Courses
This is the first part of a
three-part sequential set of calculus courses. After
completing MATH 111, the student should be able to
understand and use the concepts of limits and
continuity; apply the concepts of derivatives to
solve problems such as optimization, graphing,
related rates, and motion; apply the concept of
integration to solve problems involving areas,
volumes, arc length, and work.
A second course in calculus
covering some techniques of integration, sequences
and series, matrices with eigenvalues and
eigenvectors, vectors in both two and three
dimensions, planes and surfaces, curves and arc
length, and vector-valued functions with their
derivatives and integrals. Applications of the
material to a number of physical situations relevant
to both science and engineering are made.
MATH212
is the third part in a series of 3 Calculus courses.
The goal is to extend the concepts learned in the
earlier Calculus courses to deal with problems
involving several variables. In this course,
students will learn to compute partial derivatives,
multiple, line and surface integrals and how to
apply these concepts to solve optimization problems
and to determine volumes, areas, centers of mass and
moments of inertia. Students are also exposed to the
Fundamental theorem for line integrals, Green's,
Stokes and Divergence theorems. Students are
encouraged to use technology as an aid in solving
problems.
MATH 241 Probability
and Statistics |
This course is targeted mainly at
those students taking Mechanical and Electrical
Engineering as their degree major. In this first
course the basic properties of probability, discrete
and continuous random variables, some special
discrete and continuous (joint) distributions,
descriptive statistics, central limit theorem, point
estimators, confidence intervals and hypotheses
testing are discussed. The use of software as well
as the interpretation of the results is discussed. i
MATH 261
Differential Equations |
This is a first course in ordinary
differential equations covering methods of solutions
to first and second-order equations. A number of
application problems from science and engineering
will be given.
MATH 361
Advanced Engineering Mathematics |
An advanced course in mathematics
covering topics pertaining to engineering. Topics
covered include complex numbers and functions,
modulus-argument form and the Argand diagram; some
special functions including the gamma and beta
functions, the incomplete gamma functions, error and
complementary error functions, and the Lambert W
function; Fourier series, Fourier sine and cosine
series, complex Fourier series, Fourier sine and
cosine transforms and the complex Fourier transform,
Parseval and convolution theorems; partial
differential equations, analytical methods of
solution including separation of variables, Fourier
series and Fourier transform methods with
applications to the wave and heat equations.
MATH
365 Numerical
Methods |
This is a
first course in numerical and approximation
techniques designed for undergraduate engineering
students. The course covers methods for root finding
of non-linear equations, numerical solution of
systems of linear and non-linear equations,
interpolation and approximation of functions or
tabulated data, least square approximation,
numerical integration using quadrature rules,
numerical solution of ordinary differential
equations and an introduction to error analysis. The
student will also learn to write programs
implementing the methods.
A first
course in linear algebra covering the basic concepts
and algebra of matrices, special and inverse
matrices, linear systems of equations, determinants
and their properties; vector spaces, subspaces, row,
column, and nullspaces, linear independence, basis,
dimension, and rank of a matrix; matrix and
properties of linear transformations, change of
base; eigenvalues and eigenvectors, diagonalisation
of matrices; inner products, orthogonality,
orthonormal bases and the Gram-Schmidt process.

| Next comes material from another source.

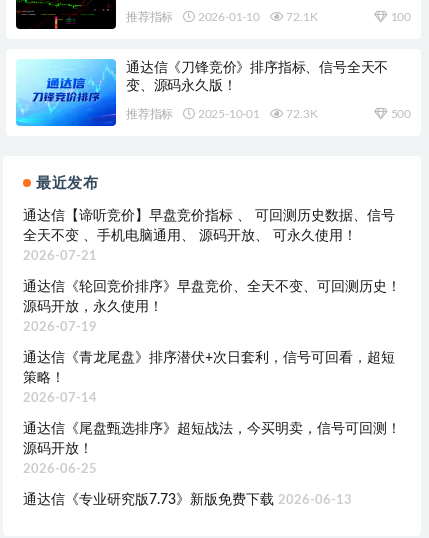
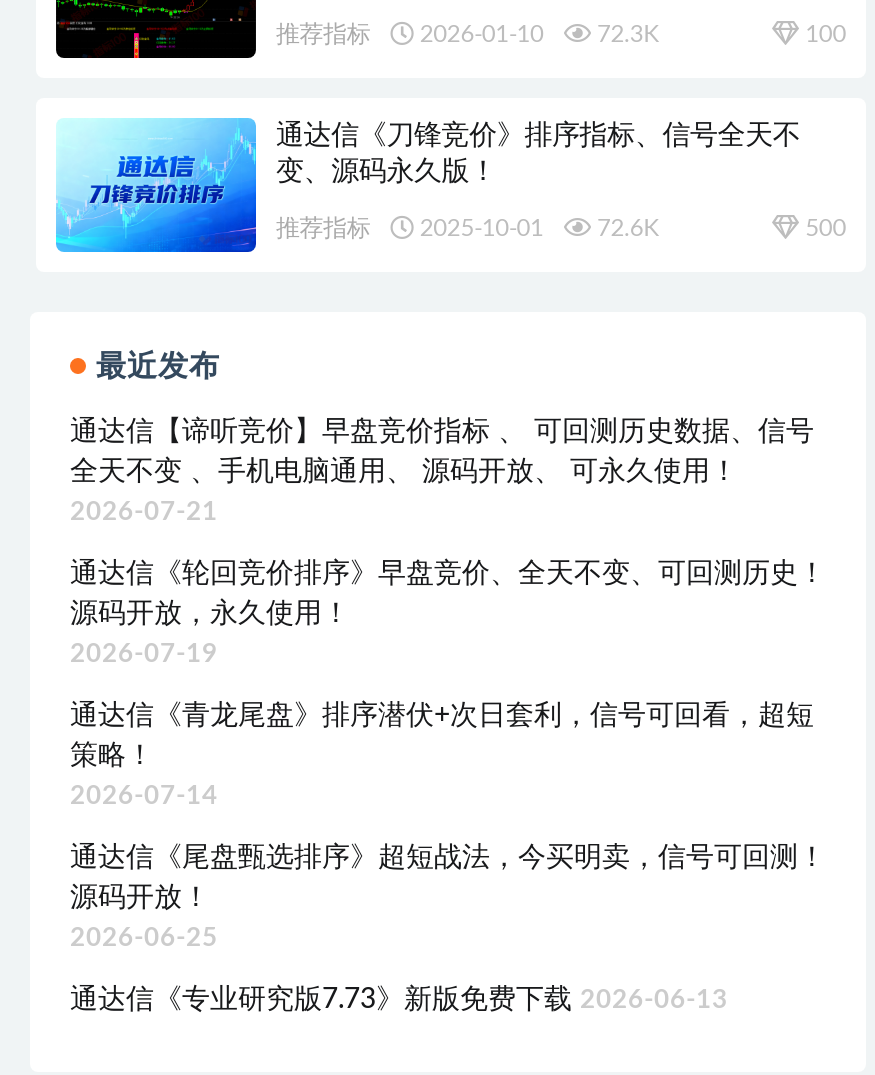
- 推荐指标 2026-01-10 72.1K
+ 推荐指标 2026-01-10 72.3K

- 推荐指标 2025-10-01 72.3K
+ 推荐指标 2025-10-01 72.6K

Applications of the mathematics to a number of
situations important to both engineering and science
will be made.
MATH 371 Operations Research for Engineers |
The course covers linear programming (LP) problems and solutions by the Simplex method which is one of the main techniques of operations research used in various engineering and industrial procedures. It also serves as a general tool in finding optimal solutions when resources are limited and is widely used in managerial decision making. Examples include blending, production processes, inventory model, scheduling, assignment and transportation problems. In this course we first learn how to set up a mathematical model of an LP and then we learn how to analyze and solve LP problems by applying simplex algorithm and the available software such as Lindo and Lingo.
MATH 575 Mathematical Modeling in Engineering |
In this course, we explore the underlying principles of various mathematical models arising in various branches of engineering – chemical, electrical, mechanical and petroleum. These principles are used in the approximation and validation of a variety of models which include simple mechanical, fluid flow and thermal systems, reaction-diffusion and heat conduction, matter transport in porous media, electromagnetism and elastostatics.